◆ **How to complete this task**: Every record below should be repeated exactly, with the pictures left out.

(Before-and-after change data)
--------------------

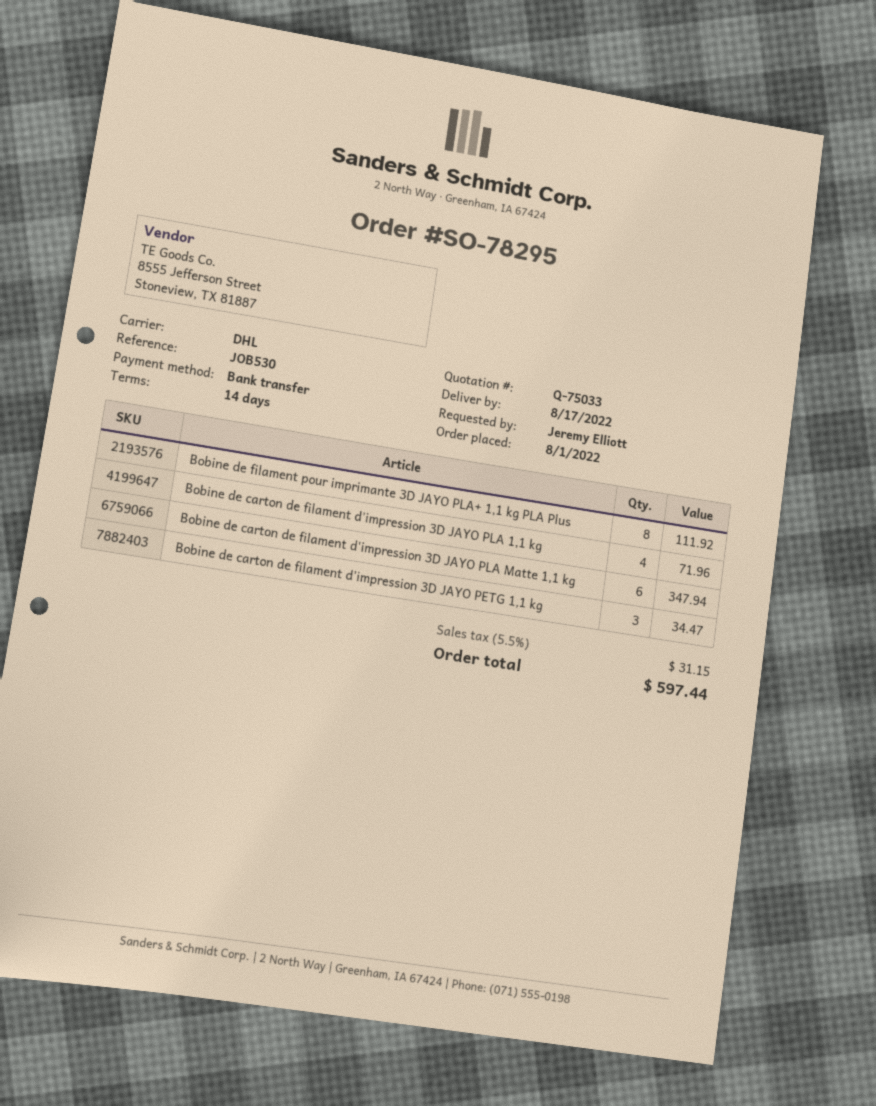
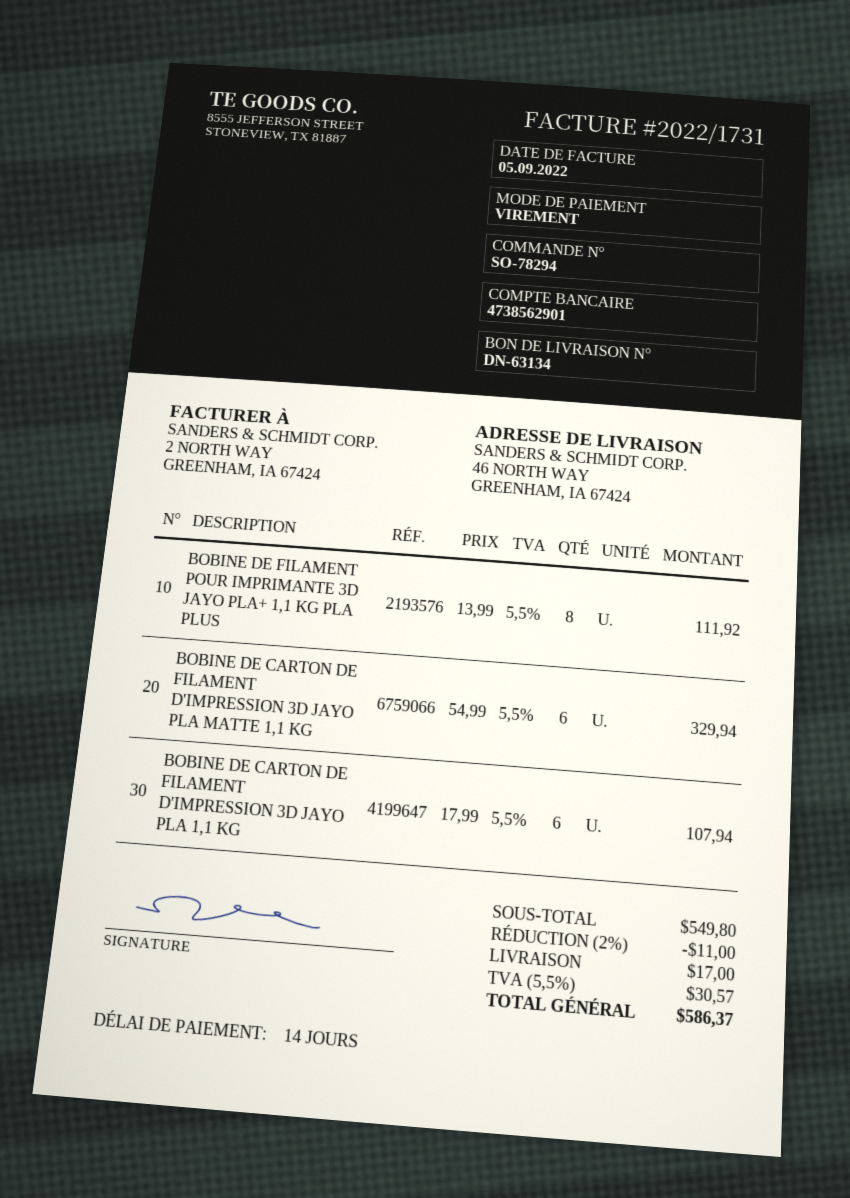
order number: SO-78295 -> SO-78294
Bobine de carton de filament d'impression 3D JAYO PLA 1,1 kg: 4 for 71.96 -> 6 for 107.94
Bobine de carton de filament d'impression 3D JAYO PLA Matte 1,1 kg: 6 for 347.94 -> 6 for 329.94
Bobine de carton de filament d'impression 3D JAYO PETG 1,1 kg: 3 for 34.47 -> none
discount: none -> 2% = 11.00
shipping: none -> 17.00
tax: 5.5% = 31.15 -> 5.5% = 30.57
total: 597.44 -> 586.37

--------------------

◆ **Result of this exercise**:
order number: SO-78295 -> SO-78294
Bobine de carton de filament d'impression 3D JAYO PLA 1,1 kg: 4 for 71.96 -> 6 for 107.94
Bobine de carton de filament d'impression 3D JAYO PLA Matte 1,1 kg: 6 for 347.94 -> 6 for 329.94
Bobine de carton de filament d'impression 3D JAYO PETG 1,1 kg: 3 for 34.47 -> none
discount: none -> 2% = 11.00
shipping: none -> 17.00
tax: 5.5% = 31.15 -> 5.5% = 30.57
total: 597.44 -> 586.37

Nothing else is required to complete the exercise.